This paper proposes “seamless customer identification” (SCI), a means to identify physically present customers without any effort on customers’ part beyond a one-time opt-in. With SCI, customers need not present cards or operate smartphones to convey their identities. So, stores can provide personalized shopping experiences at any time, not just at check-out. SCI uses two complementary technologies: device detection and face recognition. Device detection identifies customers by detecting their phones through low-power wireless
discovery, in our case using Bluetooth Low Energy (BLE). Face recognition recognizes customers by matching pictures captured during registration with images captured by a store camera. Device detection makes face recognition feasible by limiting the number of potential customers, while face recognition provides directional information that device detection lacks.

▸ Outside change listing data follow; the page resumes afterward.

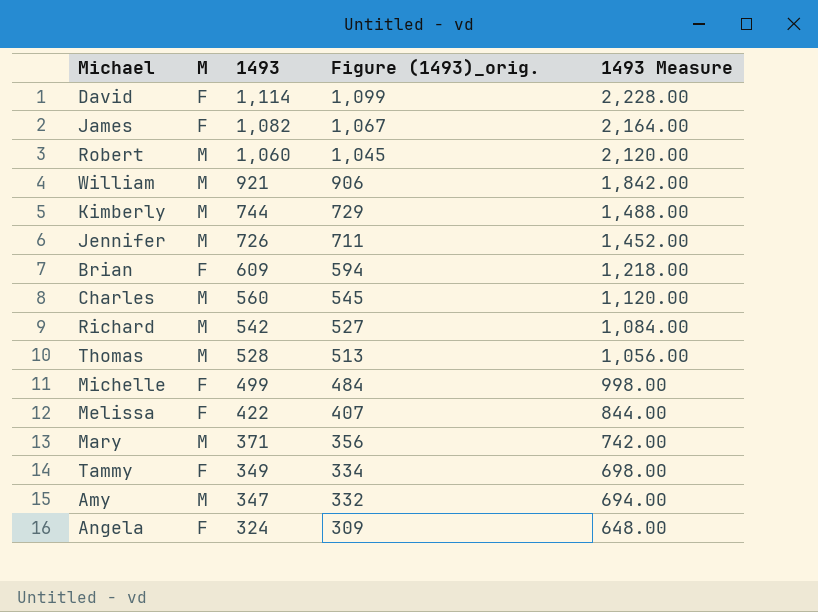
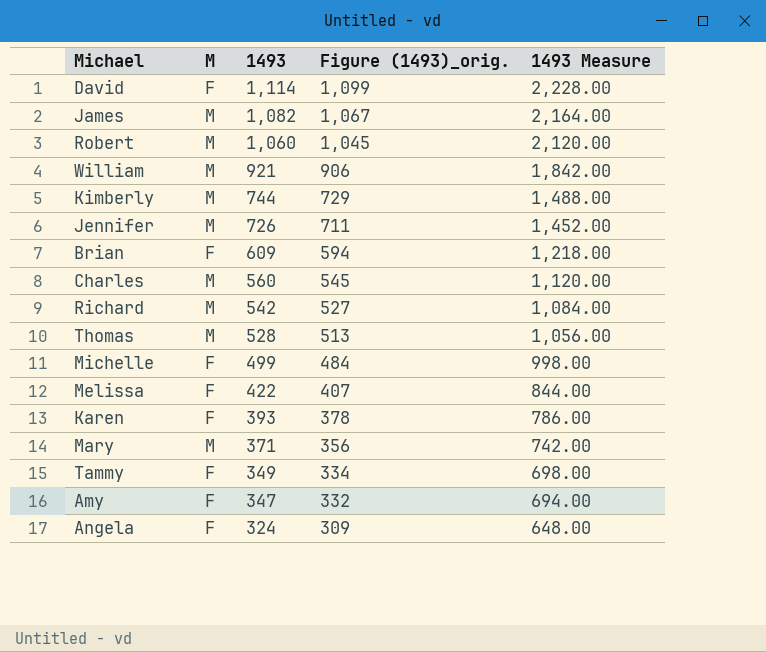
James | M: F -> M
row Karen: none -> F | 393 | 378 | 786.00
Amy | M: M -> F

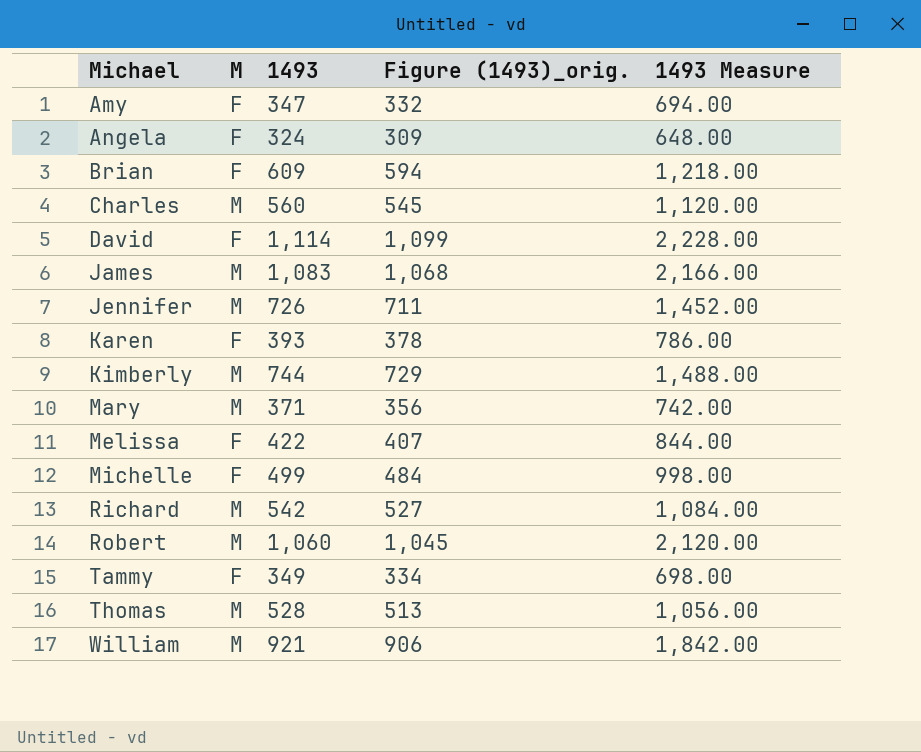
row order: 1493 descending -> Michael ascending
James | 1493: 1,082 -> 1,083
James | Figure (1493)_orig.: 1,067 -> 1,068
James | 1493 Measure: 2,164.00 -> 2,166.00

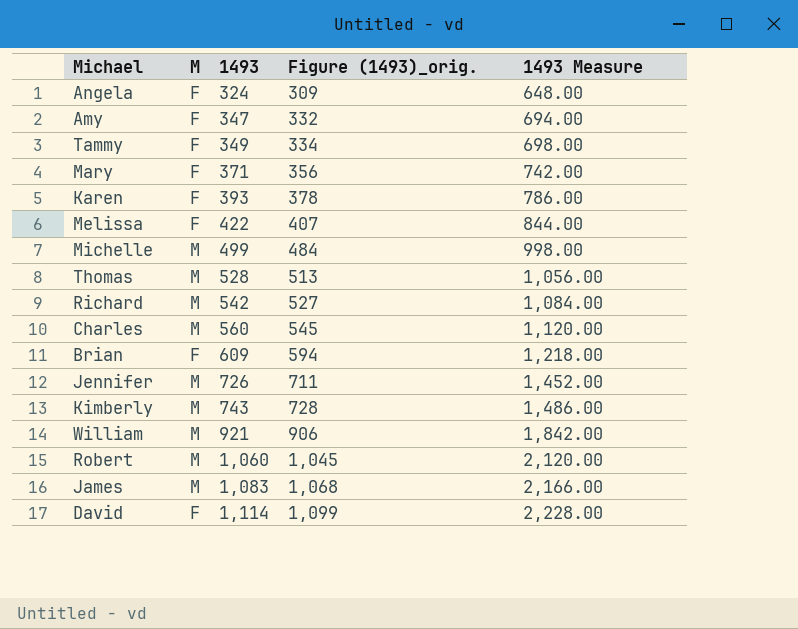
row order: Michael ascending -> 1493 ascending
Mary | M: M -> F
Michelle | M: F -> M
Kimberly | 1493: 744 -> 743
Kimberly | Figure (1493)_orig.: 729 -> 728
Kimberly | 1493 Measure: 1,488.00 -> 1,486.00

Together, these technologies provide an ordering of likely candidates to a store employee, who makes the final determination of identity. We have designed and built SCI, and demonstrated its usefulness in an application called Zero-Effort Payments (ZEP). ZEP uses SCI to let customers effortlessly make small purchases at a coffee stand. We conducted two real-world
deployments of ZEP on actual customers: a two-day deployment during a technology fair and a four-month deployment in our building. Across both deployments, 274 customers made 705 purchases using ZEP. Through these deployments and other experiments, we demonstrate how
our techniques make seamless customer identification feasible and practical.